Oxidative Stress and Vitamin D as Predictors in Multiple Sclerosis.

Multiple Sclerosis (MS) is a multifactorial demyelinating diseases that affect mostly the young and active people. Here, is crucial to identify new strategies in order to slow down the diseases progression and maintain a good functional outcome. Our hypothesis was that the interconnection between anti-oxidant molecules and anti-inflammatory or neuroprotective molecules can act as predictors of diseases progression. In the study were included 36 patients with MS. Inclusion criteria were the following: patients over 18 years old were divided in three groups, 16 relapsing-remitting MS (RRMS) group, 10 secondary progressive MS (SPMS) group and 10 healthy control group. We showed that the vitamin D sufficiency did not improve de EDSS score in the later stage of diseases. Also, we showed that in the early stage (RRMS) the vitamin D status can significantly improve the EDSS and IADL score and may slow down the diseases progression. started with the early stage of diseases (RRMS) we found that catalase activity, an enzyme that act as anti-oxidant, is significantly decreased compare with healthy people, and can be associated with a low level of vitamin D. we concluded that a pro-oxidative and anti-oxidative balance is an important player in the multifactorial mechanism of MS diseases progression and additional prospective studies are needed to determine optimal vitamin D levels that lead to clinical and immunological benefits for patients with MS. Long-term follow-up studies using high-dose vitamin D supplementation are needed to confirm the preliminary results of the studies.

Introduction

Multiple sclerosis (MS) is a demyelinating inflammatory disease of the central nervous system (CNS) of autoimmune nature [1].

MS is a heterogeneous [2] disease and in young adults it is the most common cause of non-traumatic primary neurological disability [3].

A complex and intricated interaction between variate genetic and environmental factors has been considered as the aetiology of MS [4,5,6].

There are several forms of MS: PPMS (primary progressive MS), SPMS and relapsing-remitting MS (RRMS). A neurodegenerative process is more strongly expressed in SPMS and PPMS than in RRMS where predominates an inflammatory process.

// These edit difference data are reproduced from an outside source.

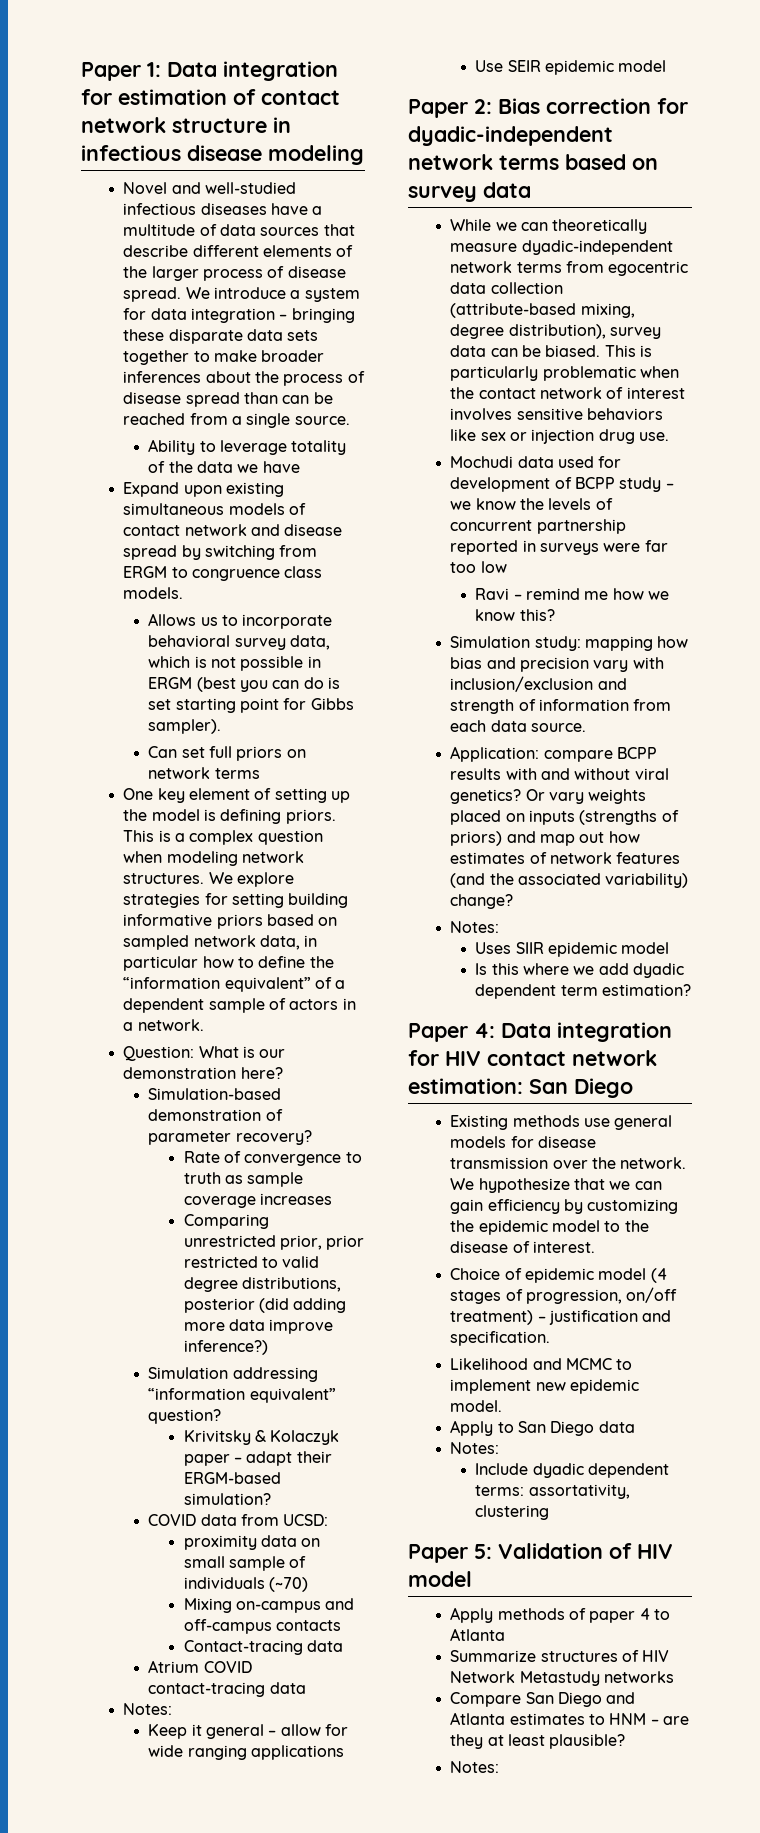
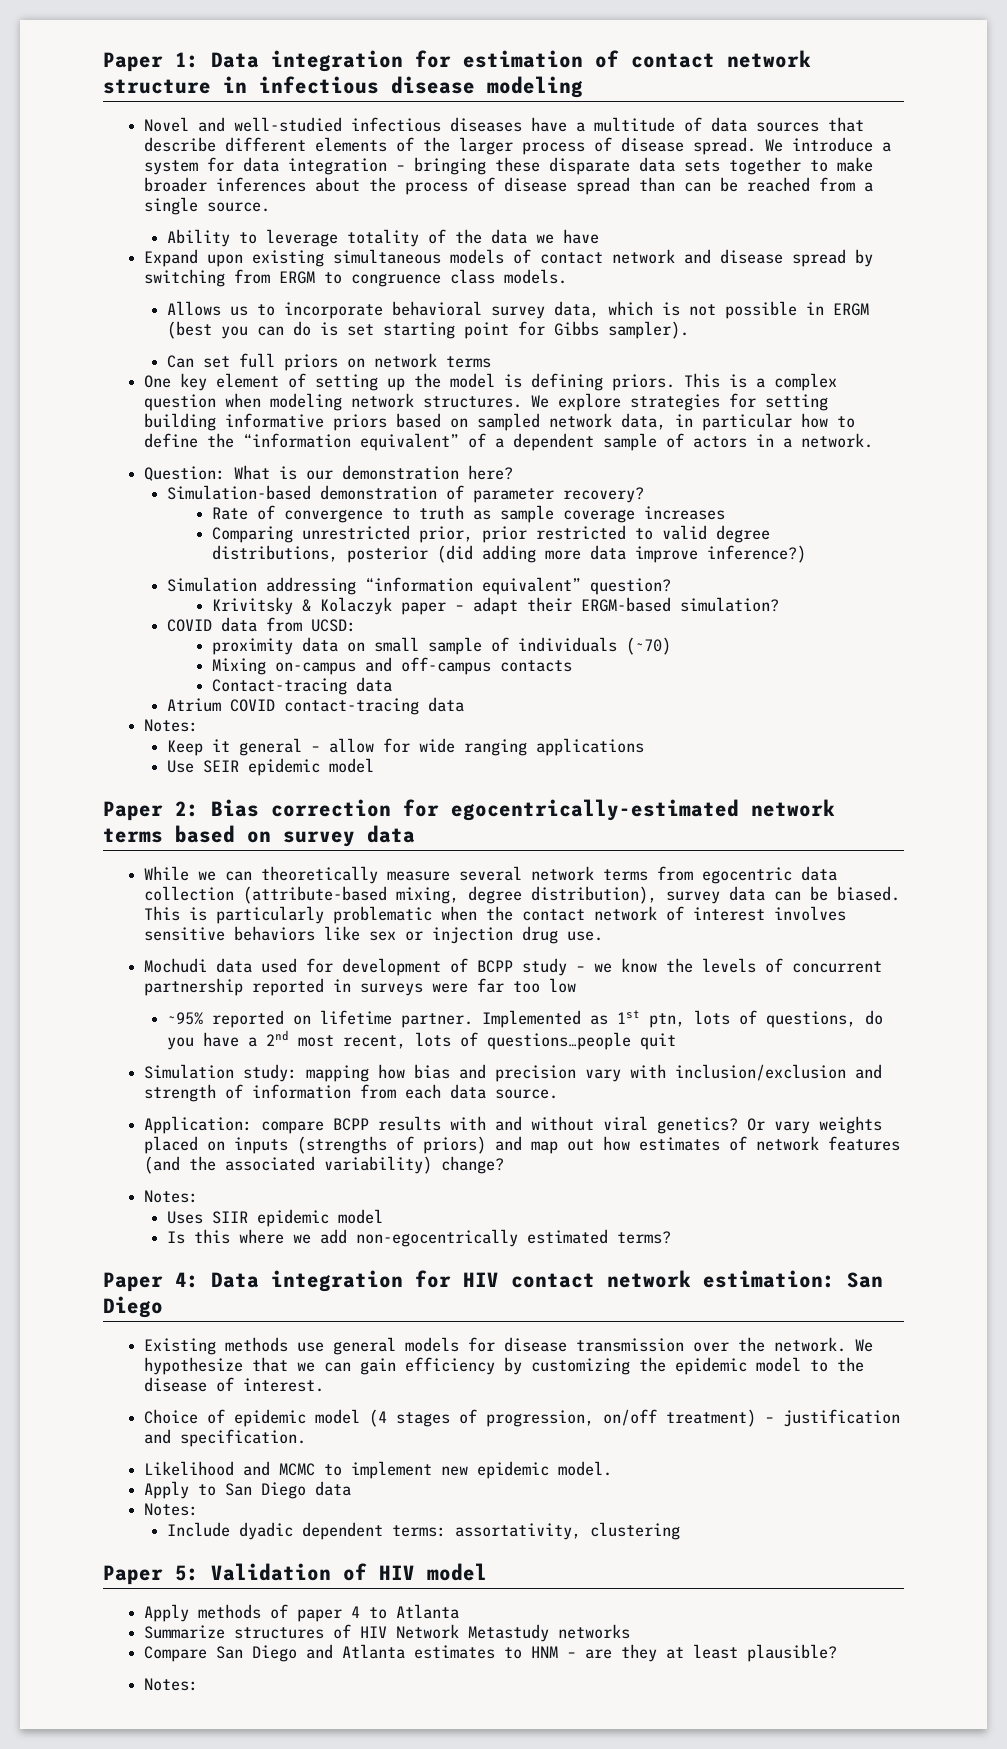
- Paper 2: Bias correction for dyadic-independent network terms based on survey data
+ Paper 2: Bias correction for egocentrically-estimated network terms based on survey data
- While we can theoretically measure dyadic-independent network terms from egocentric data collection (attribute-based mixing, degree distribution), survey data can be biased.
+ While we can theoretically measure several network terms from egocentric data collection (attribute-based mixing, degree distribution), survey data can be biased.
- Ravi – remind me how we know this?
+ ~95% reported on lifetime partner. Implemented as 1st ptn, lots of questions, do you have a 2nd most recent, lots of questions…people quit
- Is this where we add dyadic dependent term estimation?
+ Is this where we add non-egocentrically estimated terms?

MS is connected with demyelination, neuroinflammation, and axonal loss [7].

The attention in last years has been also paid to oxidative stress (OS) which is one of the main factors in MS responsible for demyelination [1,8,9].

In the pathogenesis of MS, oxidative stress has a crucial role, the presence of oxidative damage both in the nervous system and in the blood of patients of MS [10,11].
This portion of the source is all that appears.